Aku tengah mempersiapkan diri untuk mengungkapkan apa yang aku rasakan padanya
selama ini. Merendahkan diri? Tentu saja tidak. Bukankah cinta merupakan salah
satu fitrah manusia, terlebih negara ini adalah negara demokrasi dimana setiap
orang memiliki hak untuk mengungkapkan pendapat. Tidak lupa juga mempersiapkan
diri untuk mendengar jawaban apa yang akan dia berikan. Aku harus bisa ikhlas
menerima apapun termasuk kemungkinan terburuk yang mungkin terjadi. Memang
tidak harus dia membalas dengan perasaan yang sama dan tidak perlu juga jika
kami sampai berpacaran, tapi setidaknya aku sudah membuatnya mengetahui apa
yang aku rasakan kepadanya.
Aku mulai
melangkahkan kaki mendekatinya. Ah, kenapa aku menjadi gugup seperti ini? Aku
rasa itu adalah hal yang wajar dalam situasi seperti ini, tapi aku tidak akan
ragu. Aku berusaha meyakinkan diriku.
“Eh, Zahra,
belum pulang?” tanyanya.
“Belum, kak.
Eh, iya, lupa ngucapin salam. Assalamu`alaikum.” ujarku sedikit gugup. Aku
kembali meyakinkan diriku untuk tidak ragu.
“Wa`alaikumsalam.
Sepertinya ada hal penting yang ingin kamu sampaikan.” ujarnya seperti tengah
menenangkan.
“Begini, kak,
aku mau mengatakan sesuatu pada kakak,”
“Oh, katakan
saja, kakak dengan senang hati akan mendengarkan.”
“Sebenarnya
sudah lama aku menyukai kak Ibrahim, mungkin sejak pertama kali aku melihat
kakak yang tiba-tiba duduk di jajaran senior pada perkumpulan bulan Oktober
lalu. Awalnya aku hanya penasaran, tapi semakin lama perasaan itu semakin
muncul.” ungkapku tanpa ragu. Dia agak terkejut mendengar pernyataanku yang
bisa dibilang sangat tiba-tiba.
“Apa kamu yakin
dengan perasaan cinta kamu? Kita belum lama kenal, lho,” ucapnya berusaha
tenang meski aku menangkap kesan salah tingkahnya.
“Aku juga
bingung apakah ini bisa dikatakan cinta, mengingat kita belum lama mengenal.
Ya, seperti saat aku tersentuh ketika membaca sebuah ayat tanpa aku tahu arti
dari ayat tersebut.

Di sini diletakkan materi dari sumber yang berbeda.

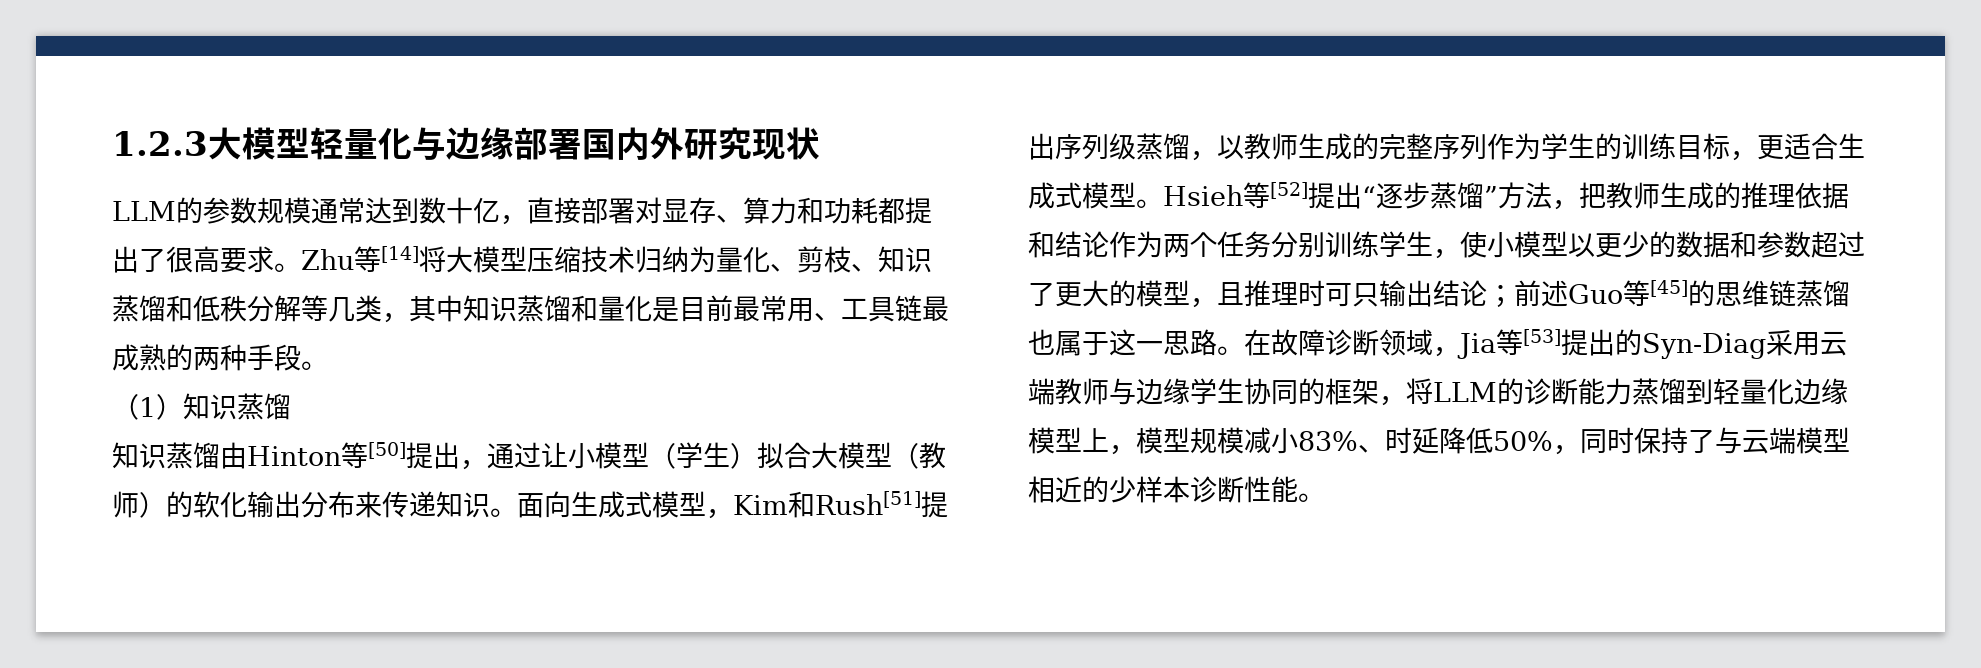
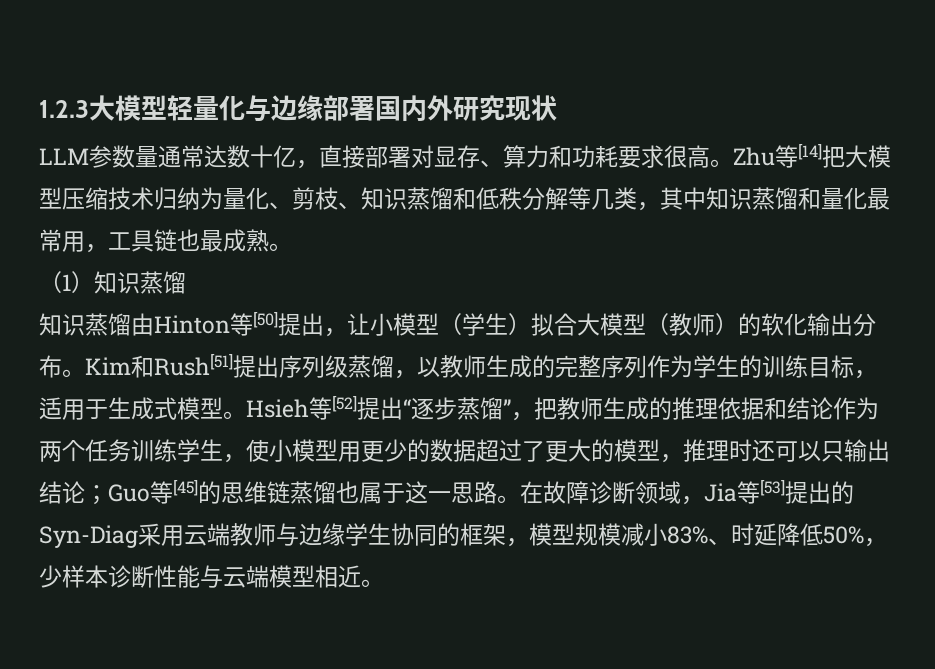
- LLM的参数规模通常达到数十亿，直接部署对显存、算力和功耗都提出了很高要求。
+ LLM参数量通常达数十亿，直接部署对显存、算力和功耗要求很高。
- Zhu等[14]将大模型压缩技术归纳为量化、剪枝、知识蒸馏和低秩分解等几类，其中知识蒸馏和量化是目前最常用、工具链最成熟的两种手段。
+ Zhu等[14]把大模型压缩技术归纳为量化、剪枝、知识蒸馏和低秩分解等几类，其中知识蒸馏和量化最常用，工具链也最成熟。
- 知识蒸馏由Hinton等[50]提出，通过让小模型（学生）拟合大模型（教师）的软化输出分布来传递知识。面向生成式模型，Kim和Rush[51]提出序列级蒸馏，以教师生成的完整序列作为学生的训练目标，更适合生成式模型。
+ 知识蒸馏由Hinton等[50]提出，让小模型（学生）拟合大模型（教师）的软化输出分布。Kim和Rush[51]提出序列级蒸馏，以教师生成的完整序列作为学生的训练目标，适用于生成式模型。
- Hsieh等[52]提出“逐步蒸馏”方法，把教师生成的推理依据和结论作为两个任务分别训练学生，使小模型以更少的数据和参数超过了更大的模型，且推理时可只输出结论；前述Guo等[45]的思维链蒸馏也属于这一思路。
+ Hsieh等[52]提出“逐步蒸馏”，把教师生成的推理依据和结论作为两个任务训练学生，使小模型用更少的数据超过了更大的模型，推理时还可以只输出结论；Guo等[45]的思维链蒸馏也属于这一思路。
- 在故障诊断领域，Jia等[53]提出的Syn-Diag采用云端教师与边缘学生协同的框架，将LLM的诊断能力蒸馏到轻量化边缘模型上，模型规模减小83%、时延降低50%，同时保持了与云端模型相近的少样本诊断性能。
+ 在故障诊断领域，Jia等[53]提出的Syn-Diag采用云端教师与边缘学生协同的框架，模型规模减小83%、时延降低50%，少样本诊断性能与云端模型相近。

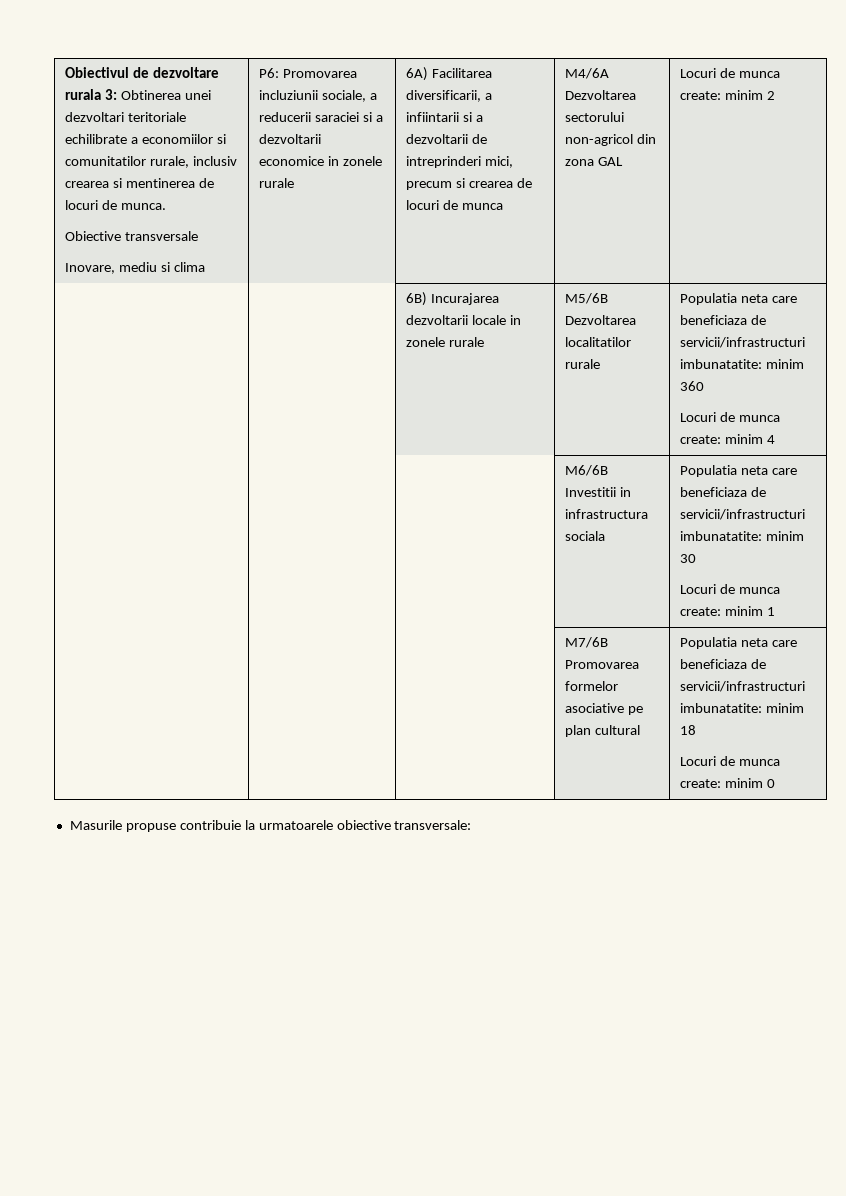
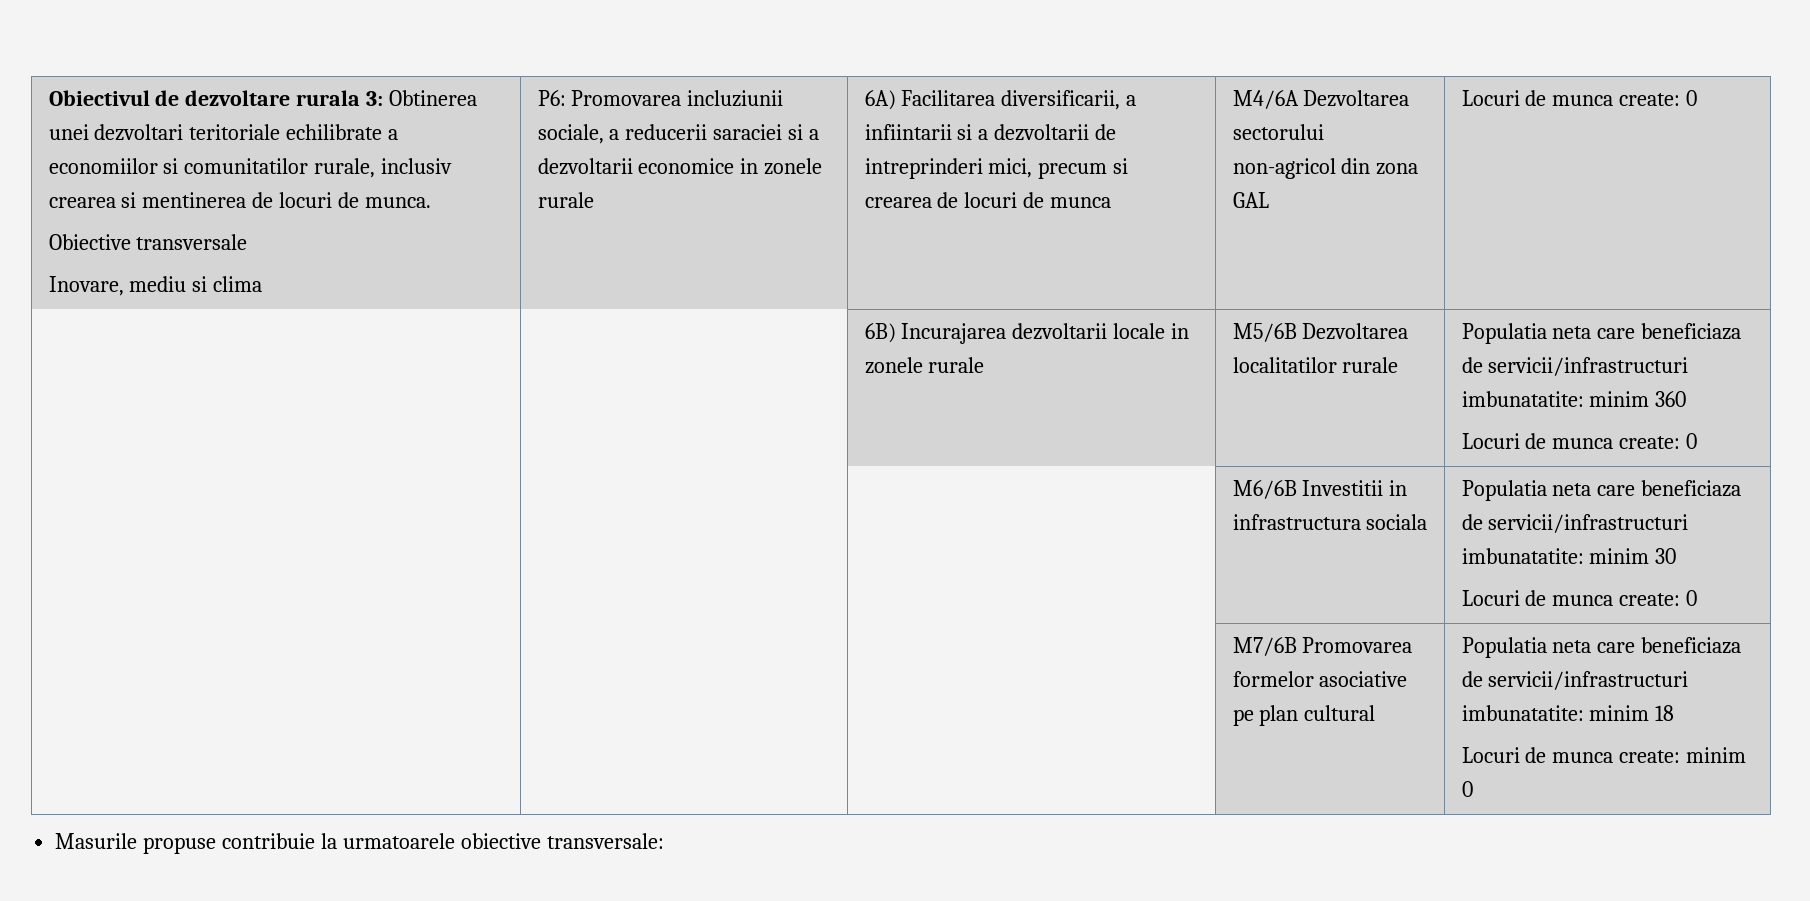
- M4/6A Dezvoltarea sectorului non-agricol din zona GAL | Locuri de munca create: minim 2
+ M4/6A Dezvoltarea sectorului non-agricol din zona GAL | Locuri de munca create: 0
  | | 6B) Incurajarea dezvoltarii locale in zonele rurale | M5/6B Dezvoltarea localitatilor rurale | Populatia neta care beneficiaza de servicii/infrastructuri imbunatatite: minim 360
- Locuri de munca create: minim 4
+ Locuri de munca create: 0
  | | | M6/6B Investitii in infrastructura sociala | Populatia neta care beneficiaza de servicii/infrastructuri imbunatatite: minim 30
- Locuri de munca create: minim 1
+ Locuri de munca create: 0

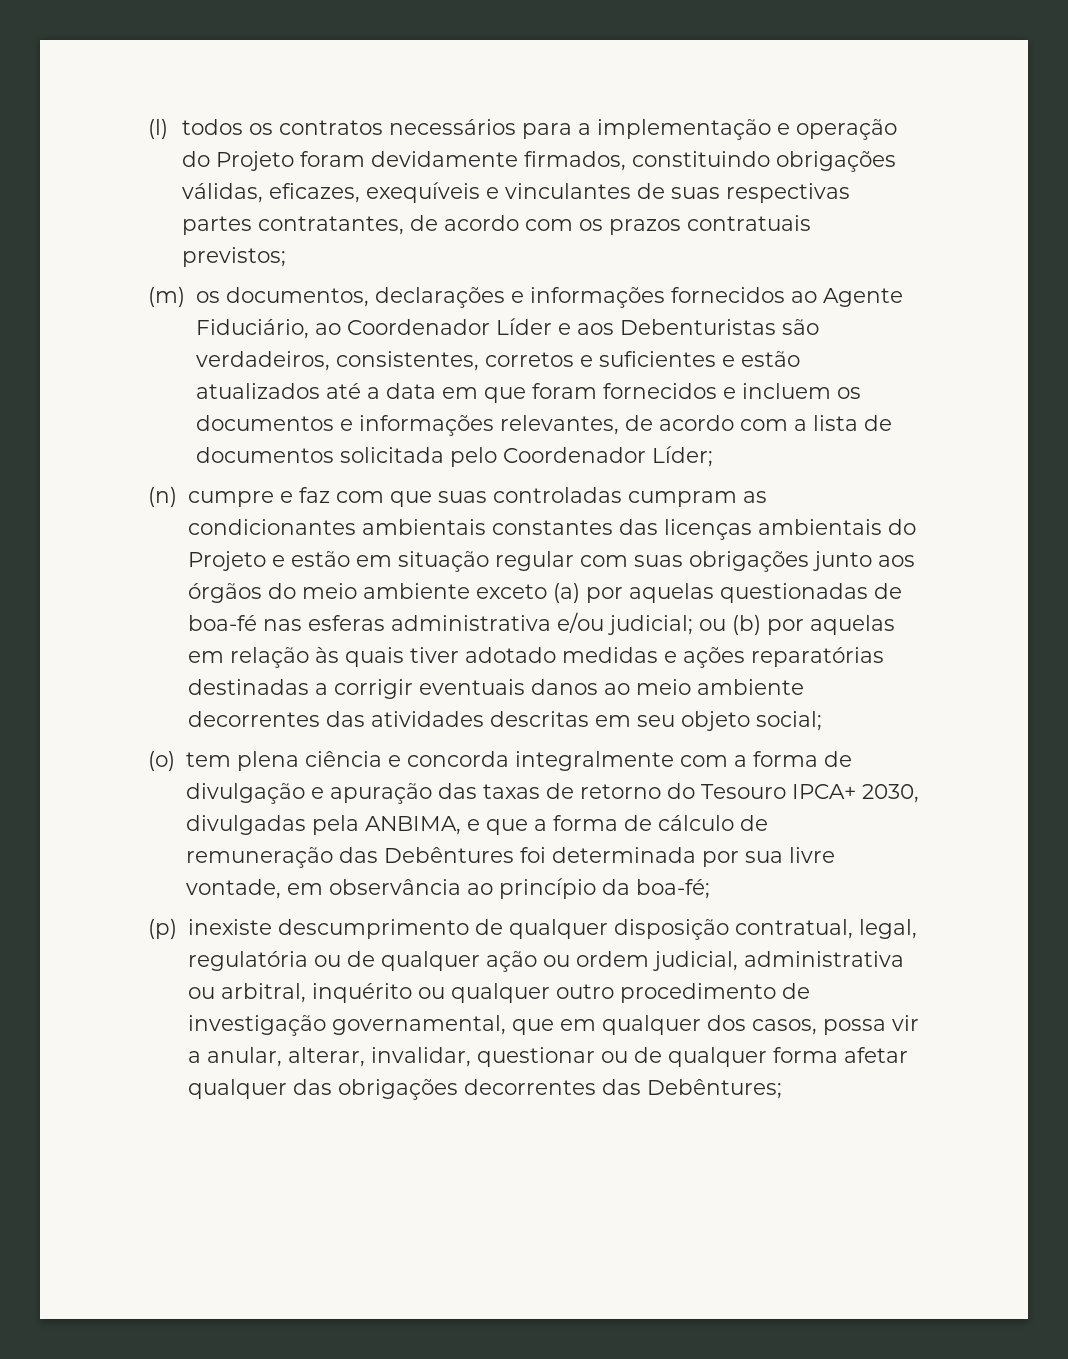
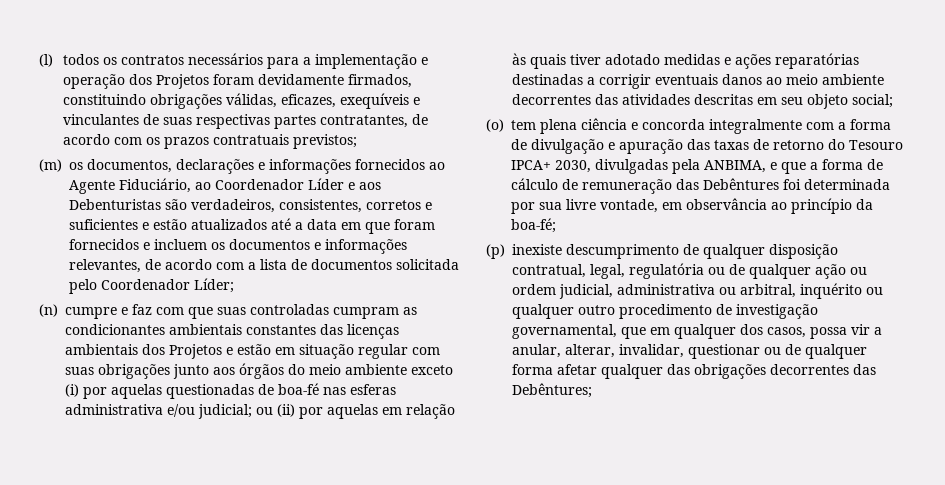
- (l) todos os contratos necessários para a implementação e operação do Projeto foram devidamente firmados, constituindo obrigações válidas, eficazes, exequíveis e vinculantes de suas respectivas partes contratantes, de acordo com os prazos contratuais previstos;
+ (l) todos os contratos necessários para a implementação e operação dos Projetos foram devidamente firmados, constituindo obrigações válidas, eficazes, exequíveis e vinculantes de suas respectivas partes contratantes, de acordo com os prazos contratuais previstos;
- (n) cumpre e faz com que suas controladas cumpram as condicionantes ambientais constantes das licenças ambientais do Projeto e estão em situação regular com suas obrigações junto aos órgãos do meio ambiente exceto (a) por aquelas questionadas de boa-fé nas esferas administrativa e/ou judicial;
+ (n) cumpre e faz com que suas controladas cumpram as condicionantes ambientais constantes das licenças ambientais dos Projetos e estão em situação regular com suas obrigações junto aos órgãos do meio ambiente exceto (i) por aquelas questionadas de boa-fé nas esferas administrativa e/ou judicial;
- ou (b) por aquelas em relação às quais tiver adotado medidas e ações reparatórias destinadas a corrigir eventuais danos ao meio ambiente decorrentes das atividades descritas em seu objeto social;
+ ou (ii) por aquelas em relação às quais tiver adotado medidas e ações reparatórias destinadas a corrigir eventuais danos ao meio ambiente decorrentes das atividades descritas em seu objeto social;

Atau seperti ketika memakan sepotong roti yang langsung
bisa aku simpulkan bahwa rasanya enak tanpa perlu tahu siapa pembuatnya dan
bagaimana membuatnya. Haha, bukankah terkadang cinta itu tidak logis dan malah
bisa menutup mata dan telinga.” ujarku panjang lebar.
“Cinta memang
seperti itu, sulit jika dijabarkan. Dan pernyataanmu tentang cinta tidak logis
itu memang ada benarnya juga. Tetapi cukuplah cinta menutup pikiran, jangan
sampai cintamu itu menutup mata dan telingamu terlebih hatimu. Kamu tahu, kan,
cinta Zulaikha yang membutakan hatinya sehingga syaitan-lah yang memenuhi hati
yang tertutup itu,” jelasnya.
Nasehatnya itu
mengalir bagai gemericik air di sungai jernih, seperti tiupan angin sejuk yang
mengantarkanku kembali menikmati senja dihadapanku.
“Iya, kak, aku
mengerti itu. Terimakasih karena kak Ibrahim sudah bersedia mendengarkan apa
yang aku rasakan selama ini.” Aku merasa suasana tiba-tiba menjadi canggung,
atau hanya karena aku yang salah tingkah seperti ini?
“Iya, santai
saja. Bukankah setiap orang mempunya hak bicara? Oh, iya, apakah kamu tidak mau
mengetahui jawabanku?” ujarnya mencairkan suasana.
“Sebenarnya aku
tidak mengharapkan kakak membalas rasaku saat ini, tidak juga bermaksud
memaksakan perasaanku pada kakak. Bukankah jika Allah memang men-takdir-kan aku
dengan kak Ibrahim, suatu saat nanti kita pasti akan berjodoh pada waktunya?”
kataku tanpa keraguan.
Dia hanya
terdiam. Aku menangkap kesan kecewa dari raut wajah kak Ibrahim, atau mungkin
hanya perasaanku saja. Apa alasan dia kecewa? Apakah ada yang salah dengan
ucapanku barusan? Ah, sepertinya aku tahu penyebabnya.
“Maaf jika
obrolan ini menjadi satu arah. Sepertinya tadi aku berbicara tanpa feedback
dari kakak. Apakah ada yang ingin kak Ibrahim katakan padaku?” ujarku berusaha
menenangkannya.
“Tidak apa-apa,
kok. Aku hanya sedikit terharu oleh keberanianmu mengungkapkan perasaanmu itu.
Dan aku merasa tersanjung bisa dicintai oleh orang sebijak kamu. Sepertinya
sore ini mendung, sebaiknya ayo kita segera pulang sebelum turun hujan.”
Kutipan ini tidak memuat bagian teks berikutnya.